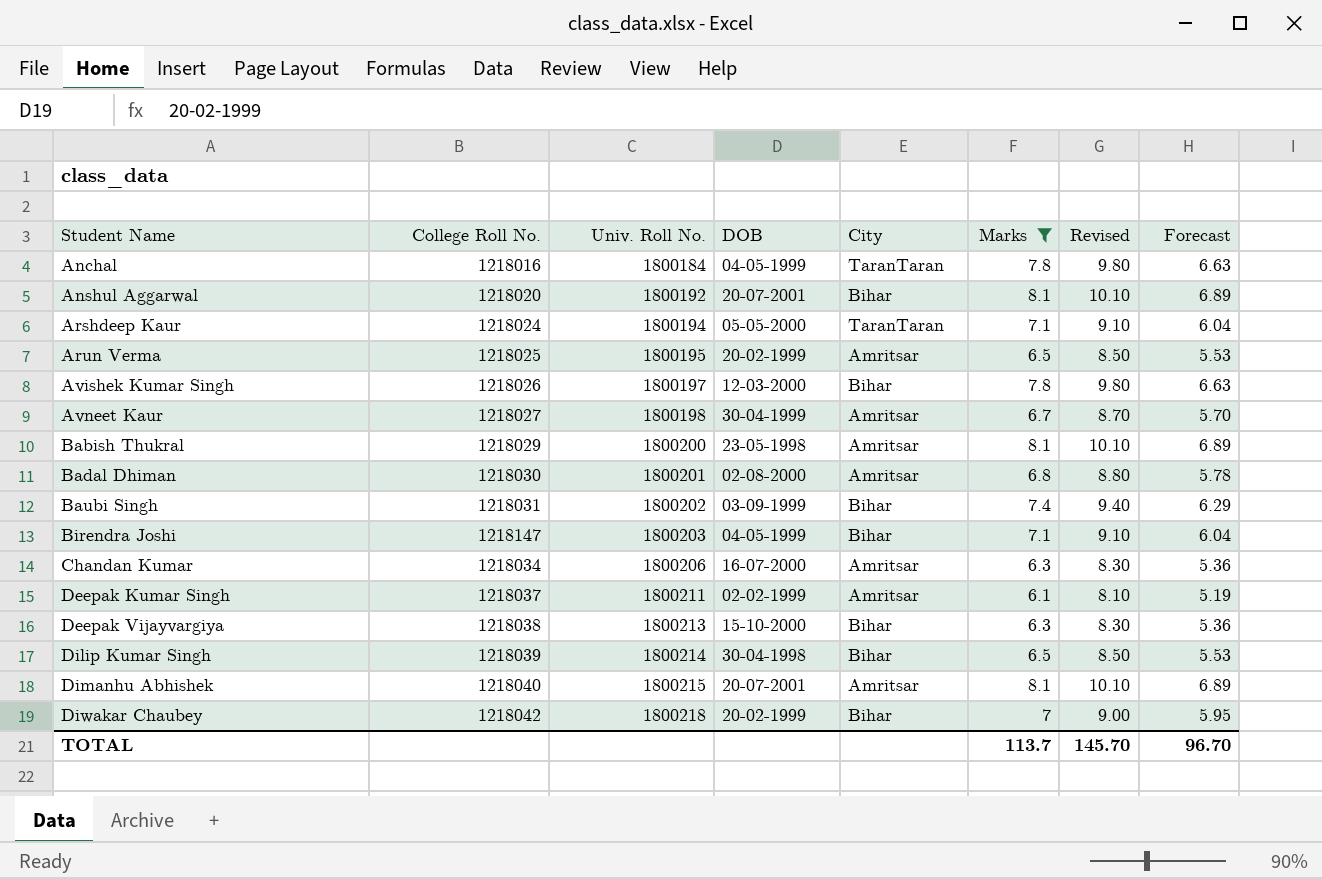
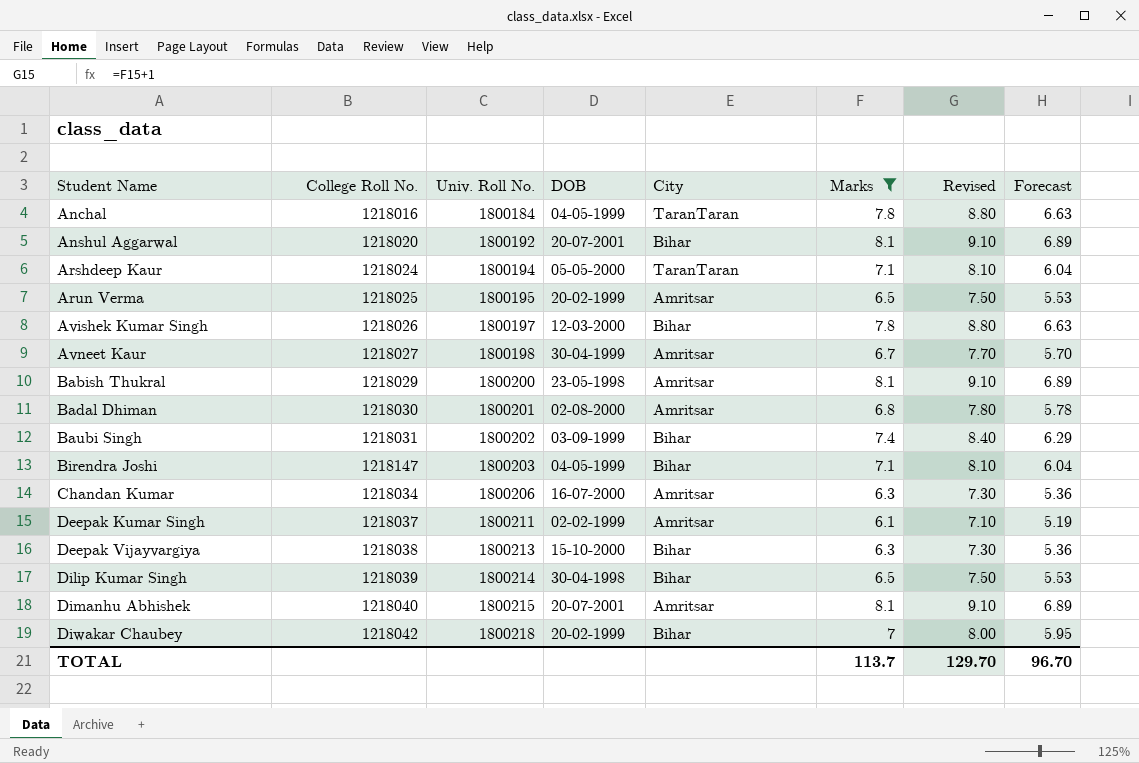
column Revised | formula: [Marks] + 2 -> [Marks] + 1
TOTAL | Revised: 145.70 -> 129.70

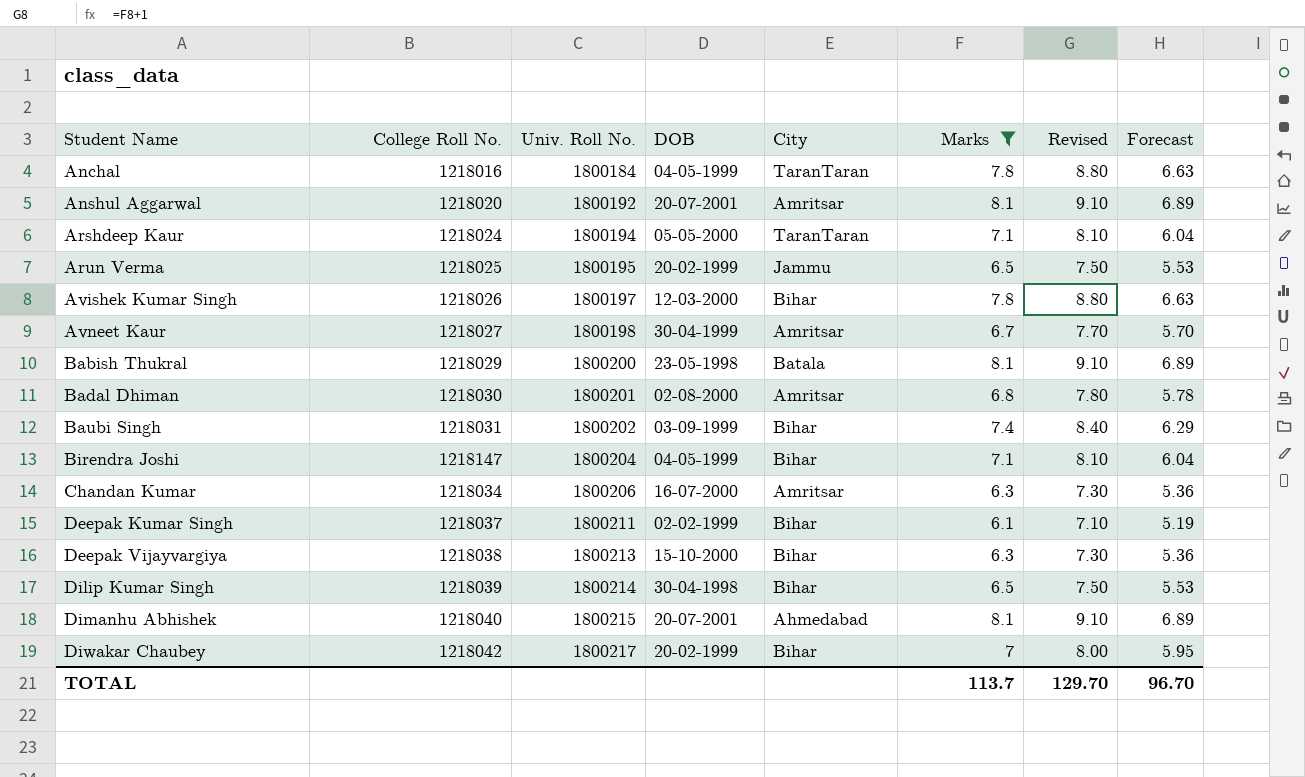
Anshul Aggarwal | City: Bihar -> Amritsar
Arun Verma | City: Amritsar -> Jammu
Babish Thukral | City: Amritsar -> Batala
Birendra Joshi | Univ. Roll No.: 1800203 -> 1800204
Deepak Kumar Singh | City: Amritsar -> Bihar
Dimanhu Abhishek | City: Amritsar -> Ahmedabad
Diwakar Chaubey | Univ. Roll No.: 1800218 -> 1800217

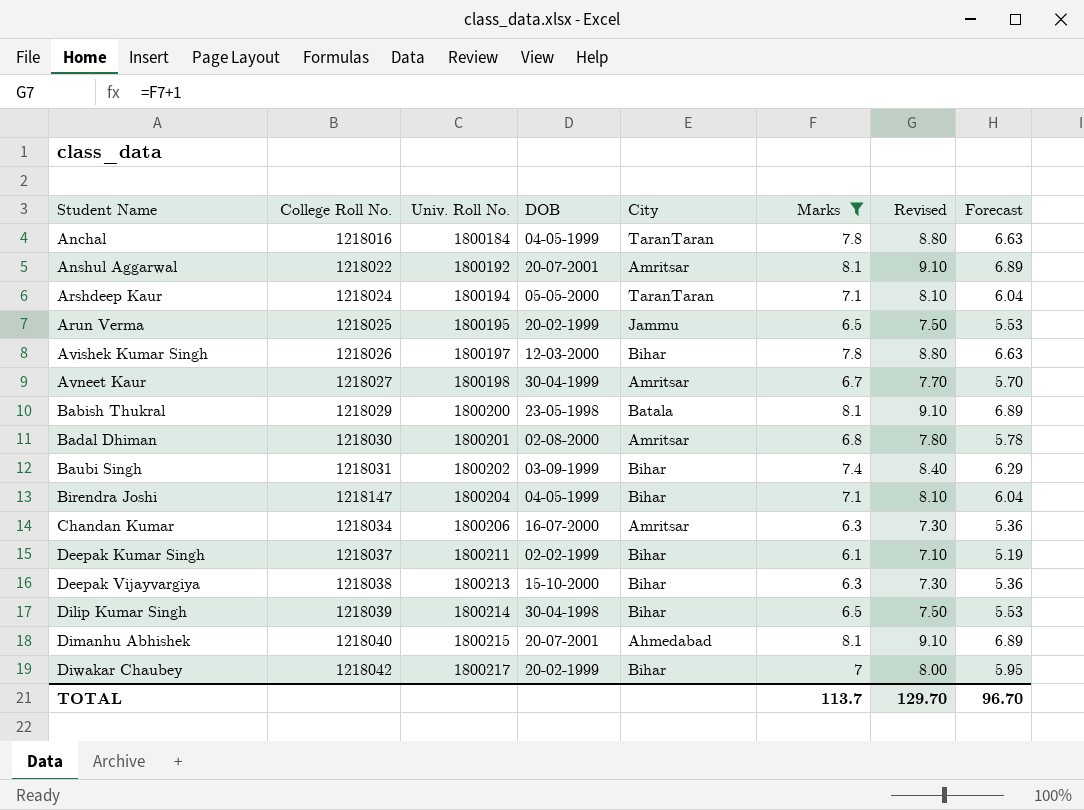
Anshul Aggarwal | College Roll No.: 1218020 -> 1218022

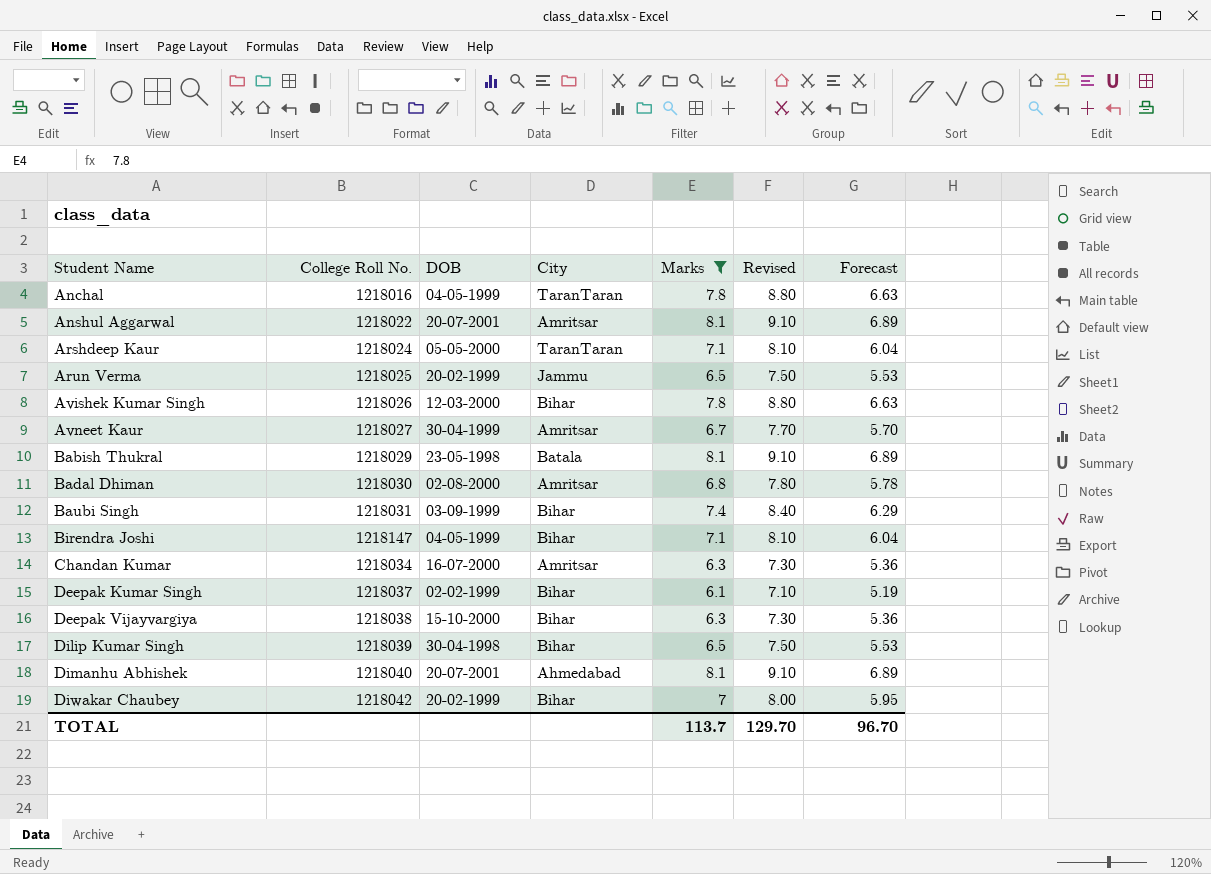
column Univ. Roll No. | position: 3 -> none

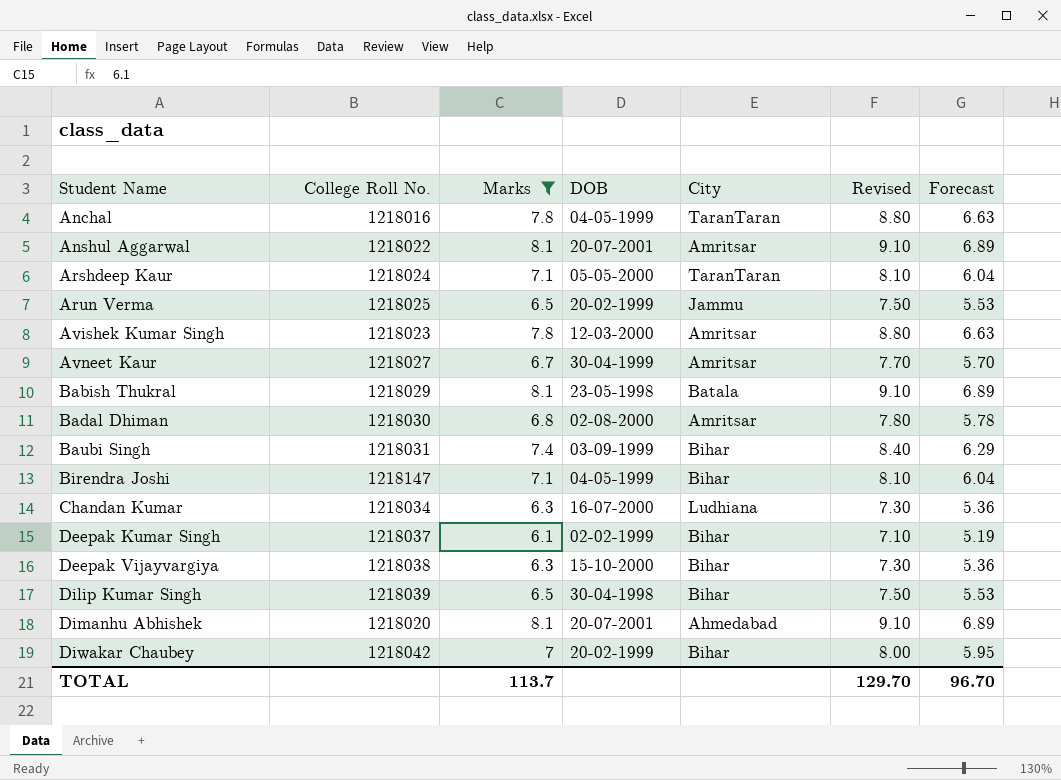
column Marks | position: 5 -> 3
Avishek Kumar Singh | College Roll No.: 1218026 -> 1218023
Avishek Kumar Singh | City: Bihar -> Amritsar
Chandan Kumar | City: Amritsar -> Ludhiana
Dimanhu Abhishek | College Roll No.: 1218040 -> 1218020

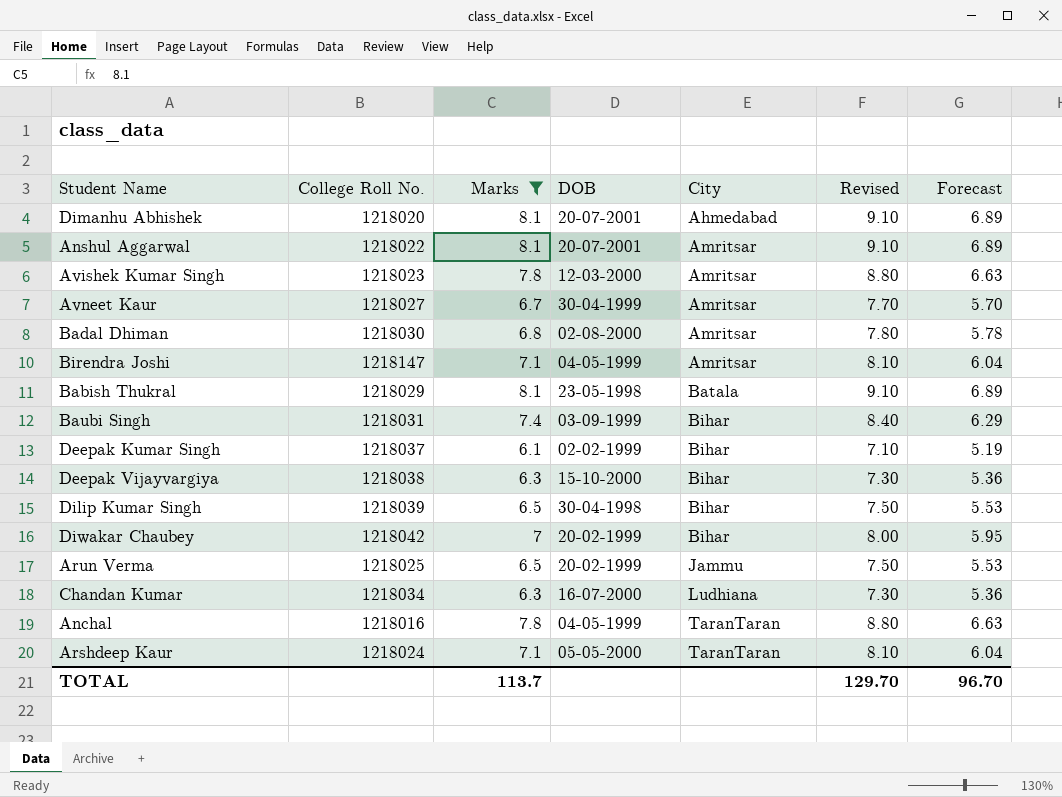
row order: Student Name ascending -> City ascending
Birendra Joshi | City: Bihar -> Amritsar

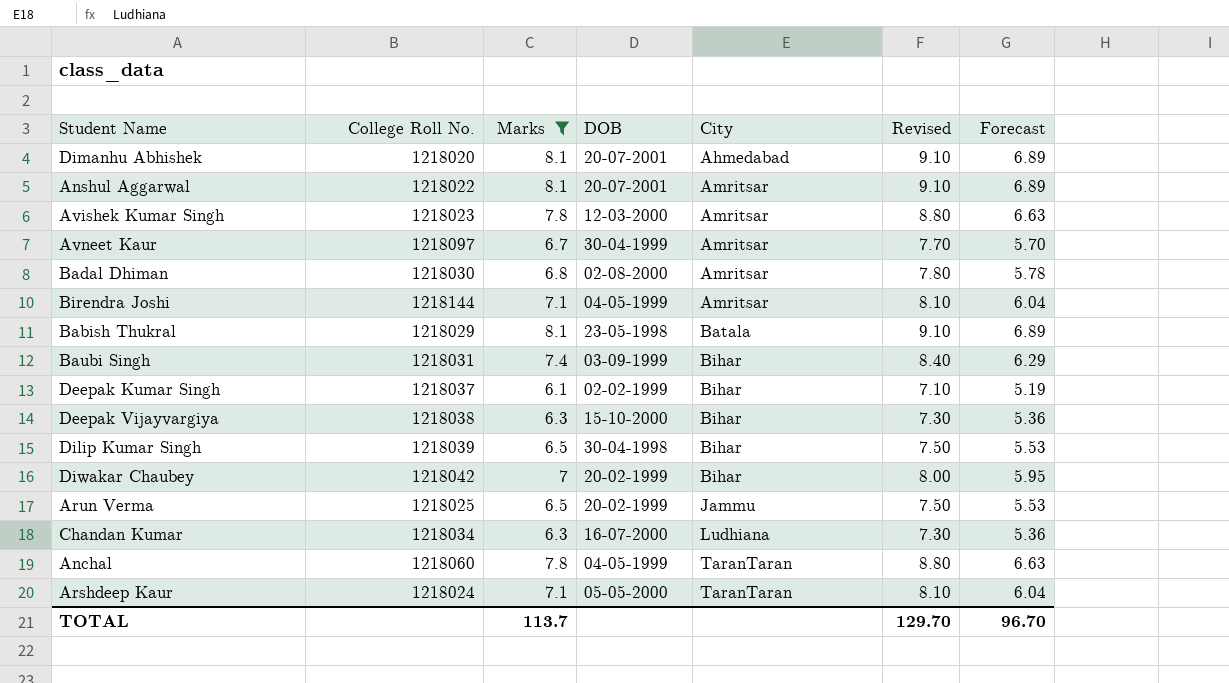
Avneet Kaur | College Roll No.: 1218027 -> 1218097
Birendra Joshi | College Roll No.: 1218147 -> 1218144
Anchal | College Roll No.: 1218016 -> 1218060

■ ■ ■ ■ ■

WHAT TO PRODUCE = All of the material is to be reproduced verbatim, pictures excluded.

WRITTEN ANSWER =
column Revised | formula: [Marks] + 2 -> [Marks] + 1
TOTAL | Revised: 145.70 -> 129.70

Anshul Aggarwal | City: Bihar -> Amritsar
Arun Verma | City: Amritsar -> Jammu
Babish Thukral | City: Amritsar -> Batala
Birendra Joshi | Univ. Roll No.: 1800203 -> 1800204
Deepak Kumar Singh | City: Amritsar -> Bihar
Dimanhu Abhishek | City: Amritsar -> Ahmedabad
Diwakar Chaubey | Univ. Roll No.: 1800218 -> 1800217

Anshul Aggarwal | College Roll No.: 1218020 -> 1218022

column Univ. Roll No. | position: 3 -> none

column Marks | position: 5 -> 3
Avishek Kumar Singh | College Roll No.: 1218026 -> 1218023
Avishek Kumar Singh | City: Bihar -> Amritsar
Chandan Kumar | City: Amritsar -> Ludhiana
Dimanhu Abhishek | College Roll No.: 1218040 -> 1218020

row order: Student Name ascending -> City ascending
Birendra Joshi | City: Bihar -> Amritsar

Avneet Kaur | College Roll No.: 1218027 -> 1218097
Birendra Joshi | College Roll No.: 1218147 -> 1218144
Anchal | College Roll No.: 1218016 -> 1218060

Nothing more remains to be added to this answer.